1

in other question I asked how to compile a vector with huge amount of data because I wanted a vector with a dictionary of 107776 entries, and I couldn't compile it.

I solved it thanks to this answer's code:

char const * const dict[] = {"aaron",...};

But now the problem is that when I attempt to access one entry...

cout<<dict[431104]<<endl;

...the program freezes and Windows wants to close it.

Why does it happen? How can I solve it?

Edit: sorry, it was my fault. As tbroberg and Seth Carnegie noticed in this answer, the mistake was that I thought that sizeof(dict) was the length of the array (instead of sizeof(dict)/sizeof(*dict)). Therefore, 431104 was far out of the bounds of the array (its length is 107776).

Community
  • 1
  • 1
Oriol
  • 274,082
  • 63
  • 437
  • 513
  • 2
    You need to do what the comment in that other question suggested, put it in a file and parse it. You can't store that much stuff on the stack. – Seth Carnegie Jul 19 '12 at 18:49
  • 1
    @up true. By the way i would recommend you to learn how to use debugger.

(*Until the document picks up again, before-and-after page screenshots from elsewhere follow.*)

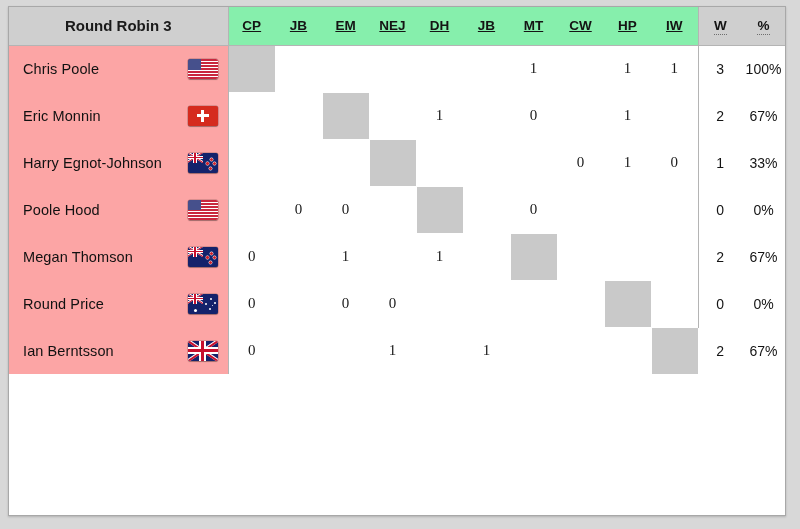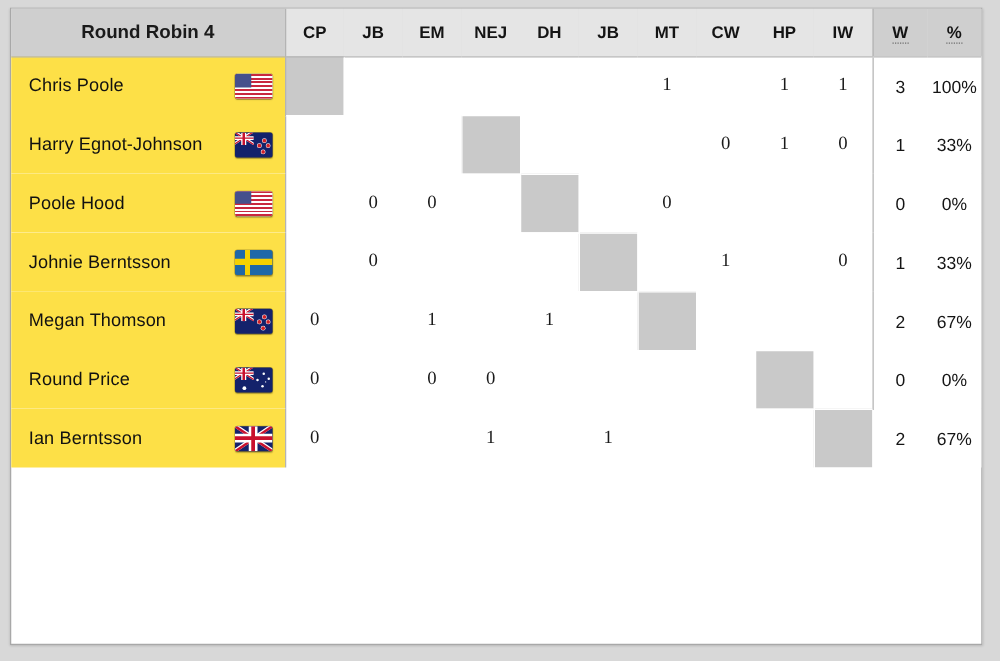"Round Robin 4" th.hdr-title { text: 4 -> 3 }
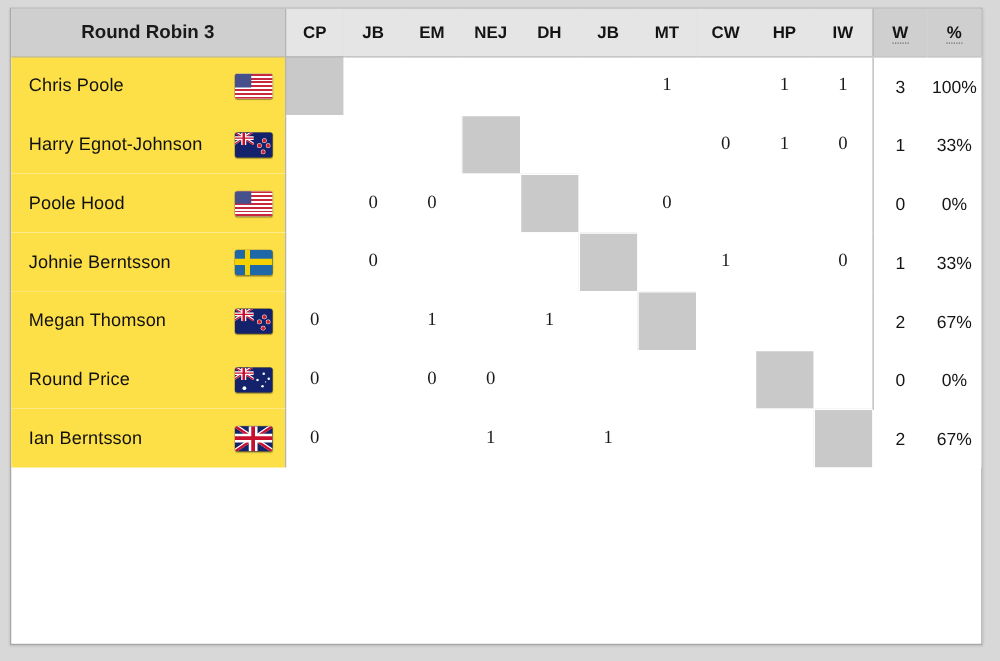"CP" th.hdr-abbr { background: #e5e5e5 -> #86efac; text-decoration: none -> underline }
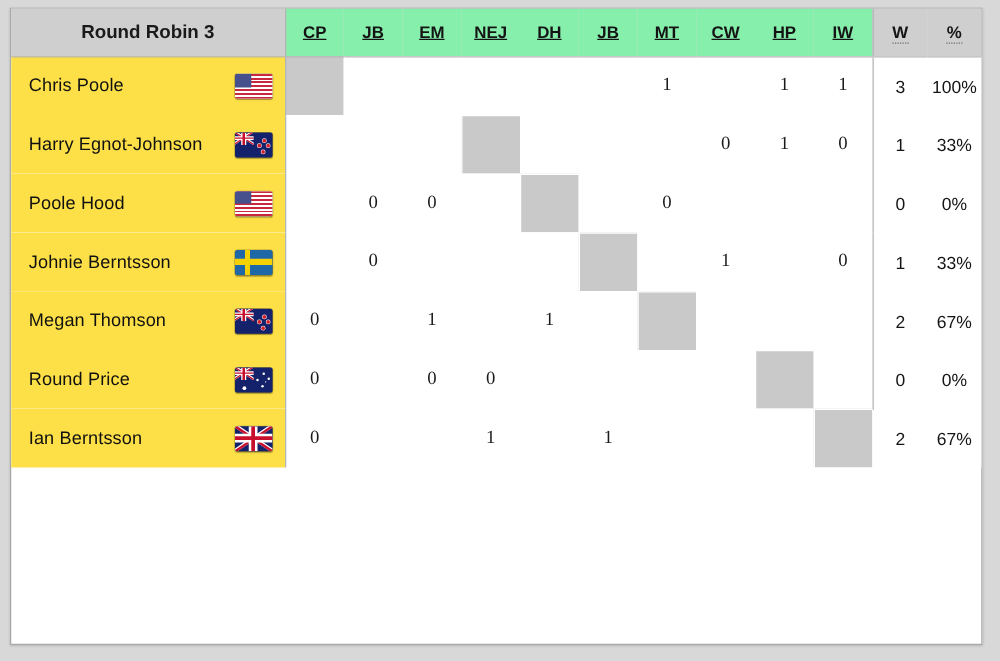"Chris Poole" td.name-cell { background: #fde047 -> #fca5a5 }
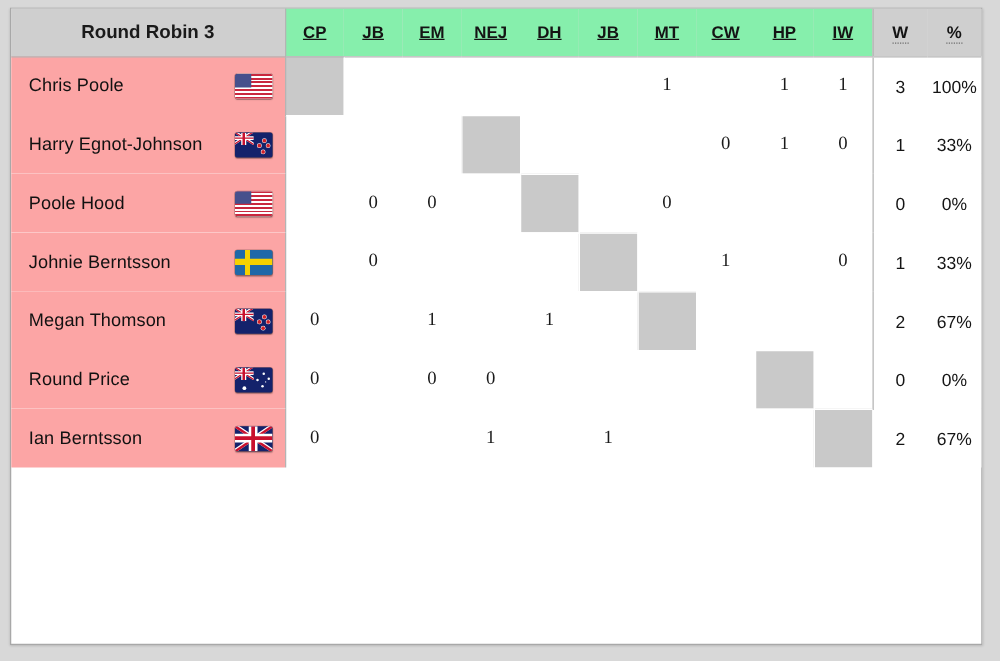"Eric Monnin" tr.player-row { html: none -> <tr> <td> <div> <span>Eric Monnin</span> <span> <div></div> <div></div> </span> </div> </td> <td></td> <td></td> <td></td> <td></td> <td>1</td> <td></td> <td>0</td> <td></td> <td>1</td> <td></td> <td>2</td> <td>67%</td> </tr> }
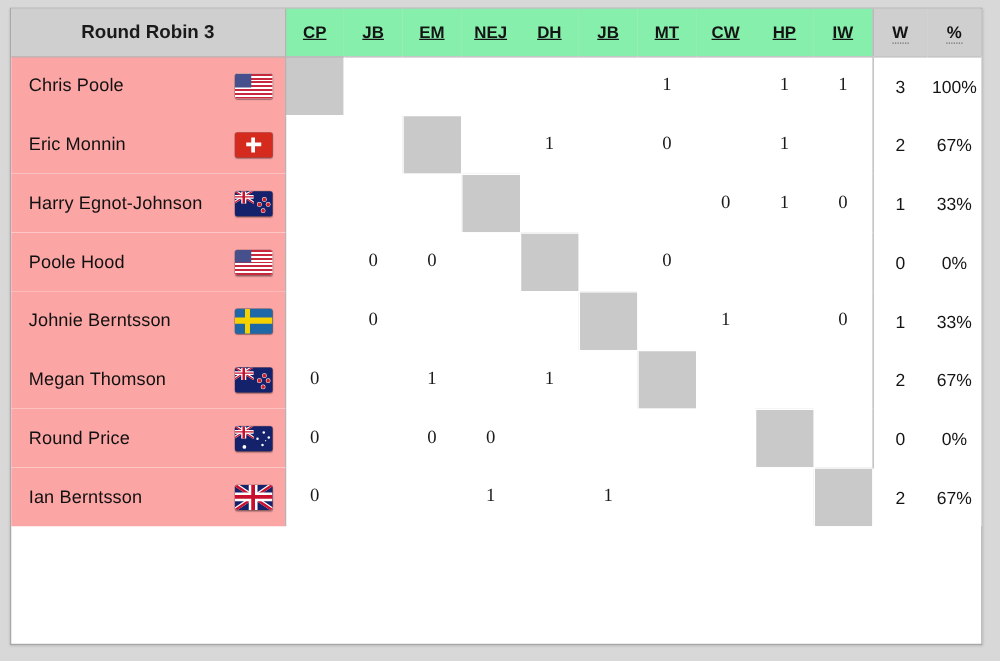"Johnie Berntsson" tr.player-row { html: <tr> <td> <div> <span>Johnie Berntsson</span> <span> <div></div> <div></div> </span> </div> </td> <td></td> <td>0</td> <td></td> <td></td> <td></td> <td></td> <td></td> <td>1</td> <td></td> <td>0</td> <td>1</td> <td>33%</td> </tr> -> none }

It's really usefull tool :) – Blood Jul 19 '12 at 18:50
  • Is dict[] local or global variable? – PiotrNycz Jul 19 '12 at 18:54
  • @SethCarnegie I would expect this to put the array of pointers on the stack with the strings in the data segment, (not that putting it in a file is a bad idea.) – tbroberg Jul 19 '12 at 18:55
  • 1
    @tbroberg that is correct, the string literals will be in the data segment, but that doesn't matter; 107776 `char*`s would be around megabyte if each pointer is 8 bytes, and that's about the size of a normal stack. – Seth Carnegie Jul 19 '12 at 18:58
  • How many strings do you have in your dictionary? Is it >= 431105? Does Windows give an error message when it closes? If you look at dict in the debugger, how many elements does it have? Can you inspect element 431104? – tbroberg Jul 19 '12 at 18:59
  • @SethCarnegie Ah, and 400k+ pointers is *very* likely to lead to stack overflow. So the pointers need to be allocated on the heap with new, regardless of where the array comes from - static data or file. The Windows stack size is so vast compared to embedded environments that I had come to think of it as limitless. ;^) – tbroberg Jul 19 '12 at 19:02
  • @tbroberg What is the heap? So, if it's better, in order to allocate `dict` in heap, must I use `new char const * const dict[]={...}` instead of `char const * const dict[]={...}` and that's all, or should I do something else? – Oriol Jul 20 '12 at 19:34
  • Yes, new to allocate stuff on the heap, delete to free. – tbroberg Jul 21 '12 at 21:41

2 Answers2

3

You are allocating 107776 char*s on the stack, which might be enough to cause a stack overflow on your computer. You can try allocating the char*s on the heap and use an initialiser list:

const char** dict = new const char*[107776] {"aaron",...};

// ... use dict

delete[] dict;

That should fix the problem (if the problem is stack size, which I think it is).

Also, I just noticed that your index, 431104, is far out of the bounds of the array, which is of the size 107776 (I misread it as 1 million before). Are you sure your problems haven't just been out-of-bounds indices?

Seth Carnegie
  • 73,875
  • 22
  • 181
  • 249
  • 1
    Ups! It seems you are right and 431104 is far out of the bounds of the array. I wanted to get the length of dict (I knew it is 107776 because I calculated it with JavaScript), but dict.size() didn't work, so I did sizeof(dict). Thanks to your answer I remembered that sizeof says the byte-size of the array (which isn't what I wanted). If I replace sizeof(dict) by 107776 it seems it works! – Oriol Jul 19 '12 at 19:38
  • @Oriol you can calculate the size of an array in elements by doing `sizeof(dict) / sizeof(*dict)`. Beware that that number is one past the end of the array if you use it as an index though. – Seth Carnegie Jul 19 '12 at 20:04
0

Try putting static before const:

static const char *const dict [] = { "a...", ...

Now it is allocated in initialized data segment. Depending on abilities of your platform and compiler/linker it might just work.

The operating system will usually take care of caching/swapping of this data, so if the data are really immutable, it is the preferred method.

fork0
  • 3,401
  • 23
  • 23